I’m not here to criticize the choice to smoke. If people want to inhale a toxic cocktail of deadly chemicals into their body, more power to them. After all, this is America where anything that generates more than fifteen billion dollars a year in tax revenue goes! Full disclosure: I’ve tried smoking, but it just wasn’t for me. It turns out I don’t enjoy paying $10 a pack for the privilege of licking the bottom of an ashtray. When I see someone blow smoke out of their mouth (or worse, nose) I gag. But I also recognize that when someone witnesses me sexualizing a doughnut, they have a similar reaction. We all have our vices. So, please, by all means, smoke away! I just don’t get it…and I say that as someone who enjoys putting things into his mouth.
My issue with smokers is their refusal to recognize boundaries and respect shared spaces. For example, the hospital where my husband works no longer allows its employees to smoke anywhere on the grounds of its campus. This forces employees wanting to enjoy a mid-morning puff out into the surrounding residential streets, as I witnessed this morning when I drove through a menthol haze of no less than twenty hospital employees puffing away uninvited outside of people’s homes. So while it is lovely that an institution dedicated to keeping people alive no longer permits people to actively kill themselves while on its property, the hospital has effectively created a smoker’s ghetto in what had previously been a lovely neighborhood.

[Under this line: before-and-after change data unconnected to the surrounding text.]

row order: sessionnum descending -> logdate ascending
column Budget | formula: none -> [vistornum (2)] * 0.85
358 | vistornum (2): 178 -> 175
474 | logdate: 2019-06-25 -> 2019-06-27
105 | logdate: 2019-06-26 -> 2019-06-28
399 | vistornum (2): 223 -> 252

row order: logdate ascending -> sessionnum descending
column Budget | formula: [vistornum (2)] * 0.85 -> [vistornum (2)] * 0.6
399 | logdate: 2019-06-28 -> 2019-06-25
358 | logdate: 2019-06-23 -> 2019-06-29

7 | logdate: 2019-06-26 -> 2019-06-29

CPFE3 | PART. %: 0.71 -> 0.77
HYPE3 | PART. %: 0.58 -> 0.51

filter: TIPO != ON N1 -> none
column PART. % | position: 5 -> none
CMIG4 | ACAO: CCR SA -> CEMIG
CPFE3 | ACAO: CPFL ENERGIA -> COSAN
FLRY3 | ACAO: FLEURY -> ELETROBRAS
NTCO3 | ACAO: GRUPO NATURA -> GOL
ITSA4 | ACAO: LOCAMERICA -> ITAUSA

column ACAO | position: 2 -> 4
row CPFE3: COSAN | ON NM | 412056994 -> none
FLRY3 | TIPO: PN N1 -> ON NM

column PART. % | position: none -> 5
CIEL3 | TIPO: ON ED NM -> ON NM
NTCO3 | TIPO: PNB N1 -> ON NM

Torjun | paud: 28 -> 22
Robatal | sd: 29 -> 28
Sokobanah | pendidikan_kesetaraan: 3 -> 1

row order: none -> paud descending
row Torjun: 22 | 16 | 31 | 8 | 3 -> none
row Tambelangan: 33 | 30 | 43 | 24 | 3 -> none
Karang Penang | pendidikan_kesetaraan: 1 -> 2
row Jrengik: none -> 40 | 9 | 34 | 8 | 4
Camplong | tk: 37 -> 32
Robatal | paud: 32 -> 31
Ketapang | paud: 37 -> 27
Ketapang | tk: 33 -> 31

Not that this example is unique. The same thing is happening in cities across the country. It’s no longer enough for companies to simply ban smoking inside office buildings, today’s companies have outlawed smoking within one hundred feet of their property. Walk down the street of any major city at any given moment during the work day and you will find hordes of smokers lining the streets, puffing away in front of mailboxes, bus stops, churches, schools and various points of egress.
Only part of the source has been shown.